言葉にならない思いが、早春の凍てつく空気の中で静かに凝縮された結び目である。

言い切らず、説明せず、ただ立ち止まるための切れ。

その空白のあとに立ち上がるのは、寒風に耐え、枝の先まで咲き満ちた白梅の清冽な姿だ。

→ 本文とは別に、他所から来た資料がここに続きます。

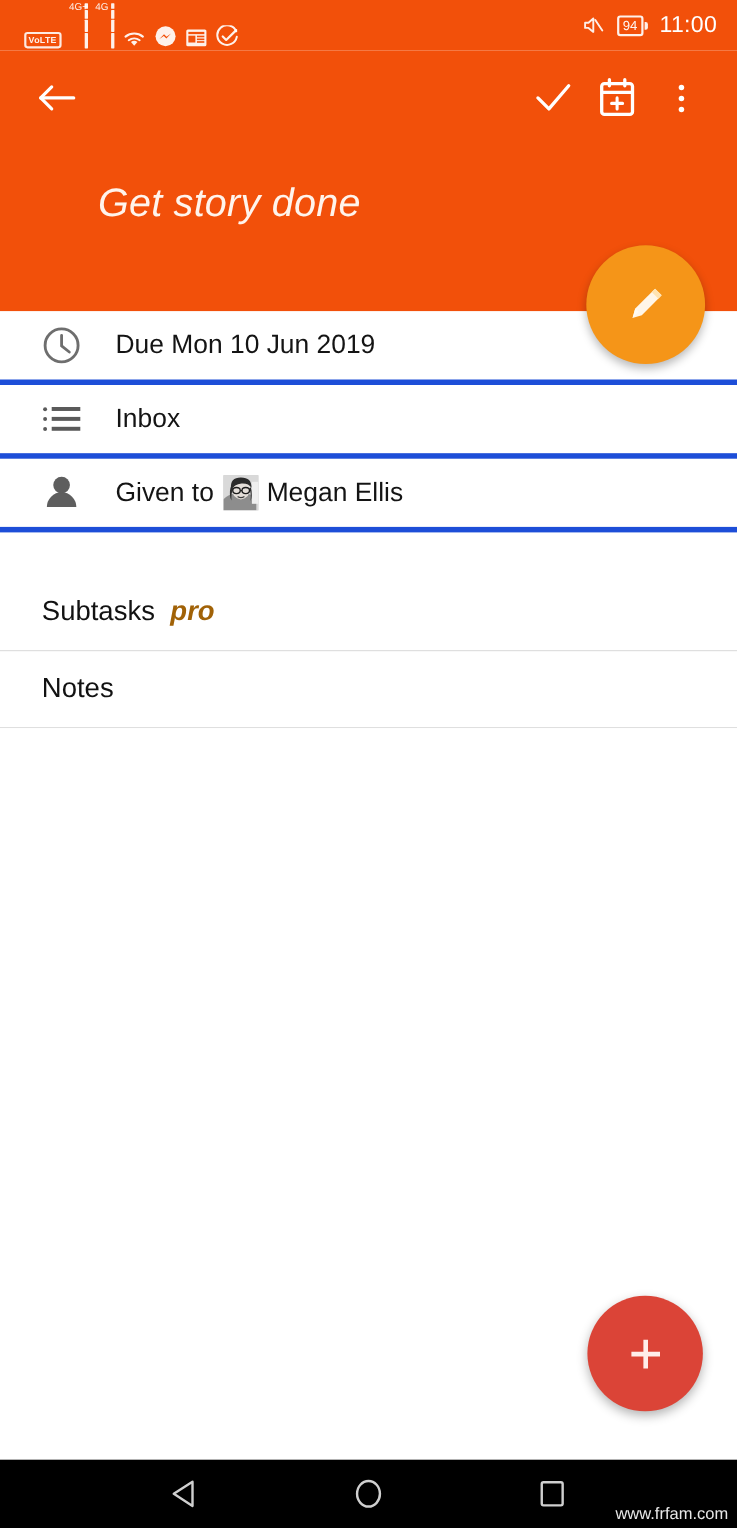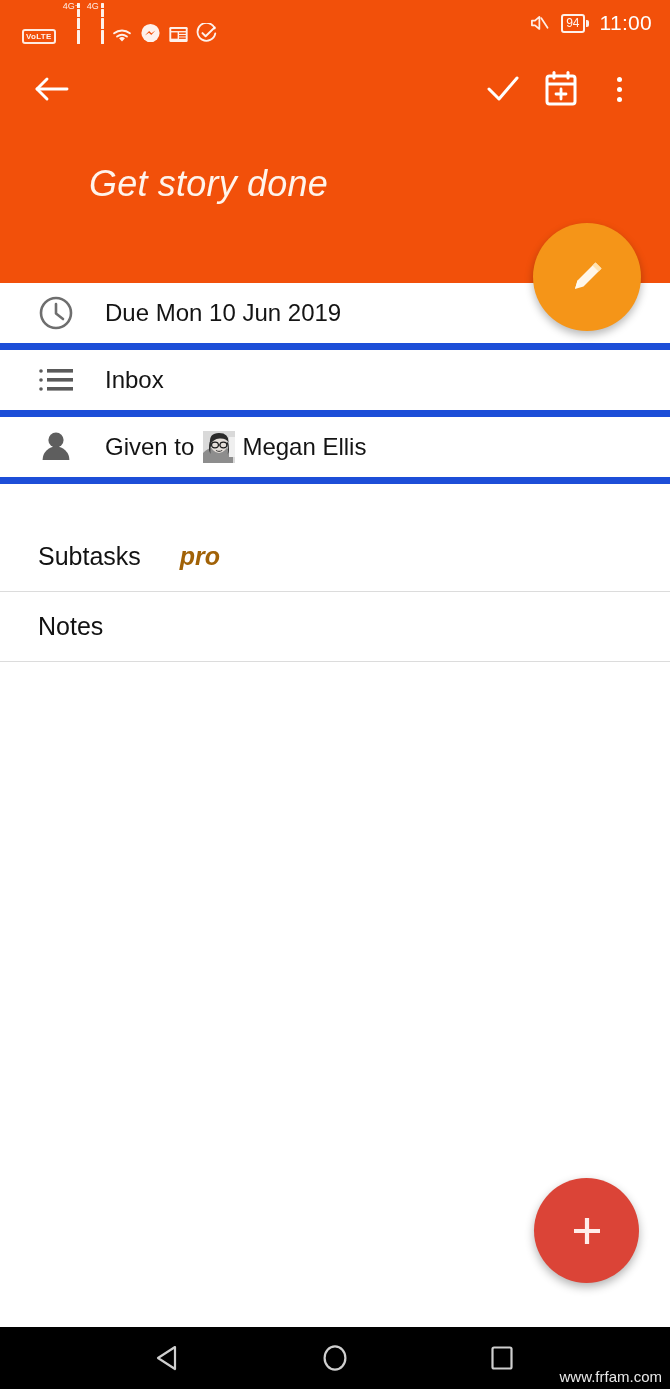"Due Mon 10 Jun 2019" .row { border-bottom: 7px solid #1d4ed8 -> 5px solid #1d4ed8 }
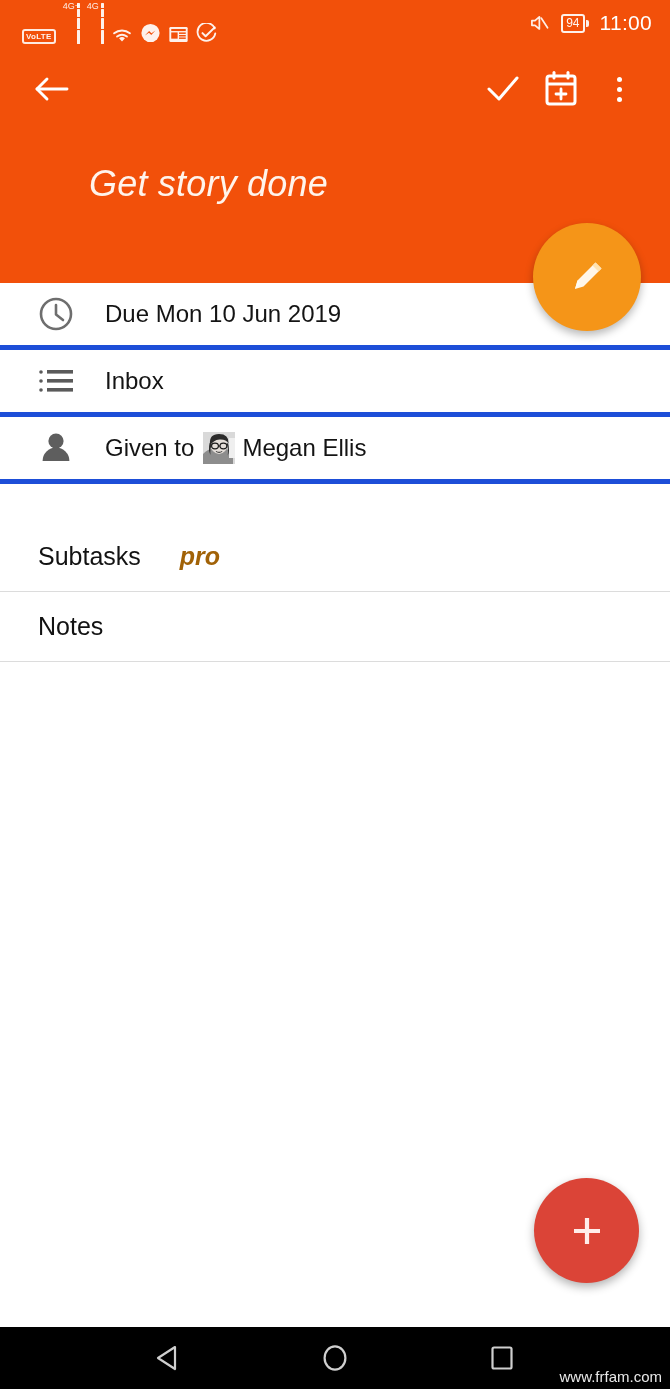"Subtasks" .section { gap: 25px -> none }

​それは生命の充溢とも読めるが、同時に、凍土から立ち上がる香気のように、やさしく逝く人を見送っているようにも見えてくる。

枝の先の先まで――。

冬を突き抜けて行けるところまで行き、梅は母の死を見届けている。

​これは「弔いの花」ではない。春を呼ぶ、あかるい日常の象徴が、静かに、過不足なく別れを引き受けているのだ。

耕衣の飄々とした筆致は、感情を拒絶するのではない。

あふれ出しそうな慟哭を、梅の花びらが持つ仄かな熱量で、そのまま包み込んでおくためのものだろう。

​世界は動き出し、花はほころぶ。

早春の光が降り注ぐその厳然たる事実のなかに、確かな慈しみがひそんでいる。